I'm using Scrapy to crawl a webpage. I get the XPath selectors by using an xpath Chrome extension, which works fine. I'm getting everything I want on the product page like description, price etc.
If I click on a small image of an item, the big image of that item pops up, and I want to crawl this big image. But the Xpath I'm using for this big image isn't fetching anything. Also, when I viewed the source code, it shows that it uses a javascript function to load these pop up images. Is there a way to fetch these images?
start_urls = ['http://www.flipkart.com/nokia-lumia-620/p/itmdgkwywkmaa2w4?pid=MOBDGH6AKH9ERJAF']

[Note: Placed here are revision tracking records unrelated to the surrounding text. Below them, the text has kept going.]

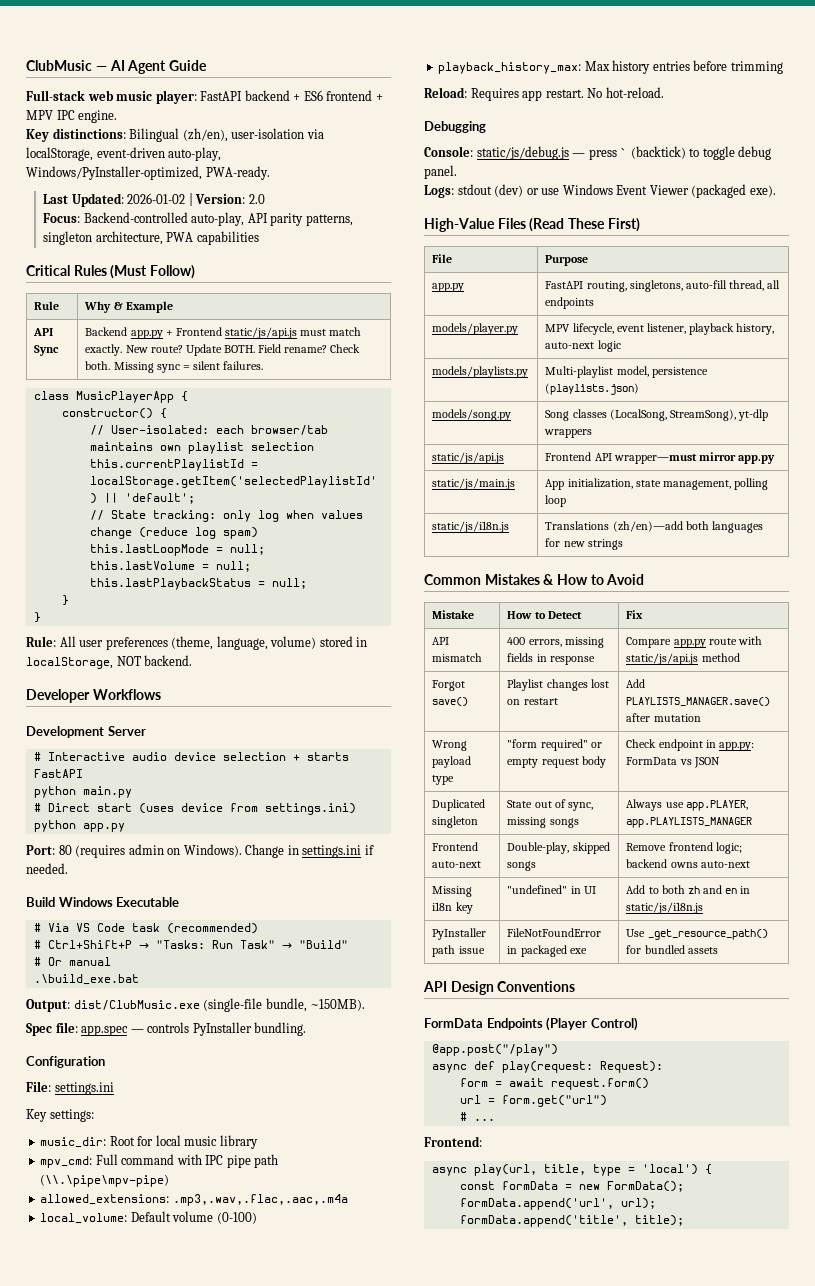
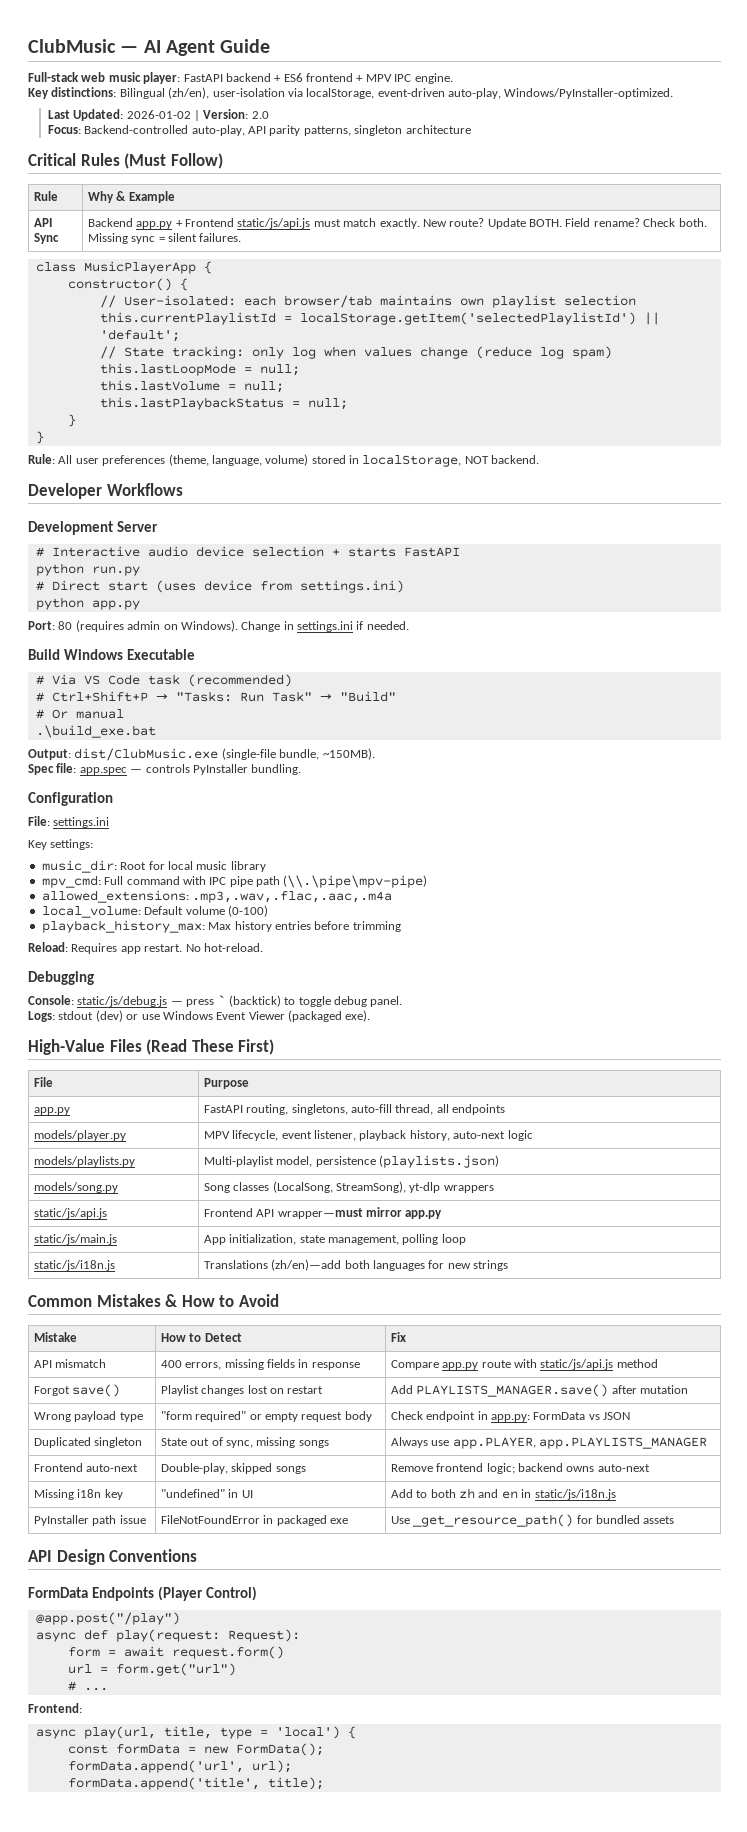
- Key distinctions: Bilingual (zh/en), user-isolation via localStorage, event-driven auto-play, Windows/PyInstaller-optimized, PWA-ready.
+ Key distinctions: Bilingual (zh/en), user-isolation via localStorage, event-driven auto-play, Windows/PyInstaller-optimized.
- Focus: Backend-controlled auto-play, API parity patterns, singleton architecture, PWA capabilities
+ Focus: Backend-controlled auto-play, API parity patterns, singleton architecture
- python main.py
+ python run.py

description = hxs.select('/html/body/div[#class=" fkart fksk-body line "]/div[#id="fk-mainbody-id"]/div[#class="fk-content fksk-content enable-compare line"]/div[#class="fk-mproduct fk-mproduct-mobile "]/div[#class="mprod-section unit"]/div[#id="topsection"]/div[#class="mprod-summary lastUnit"]/div[#class="mprod-summary-title fksk-mprod-summary-title"]/h1/text()').extract()
price = hxs.select('/html/body/div/div/div/div/div/div/div/div/div/div/div/div/span/text()').extract()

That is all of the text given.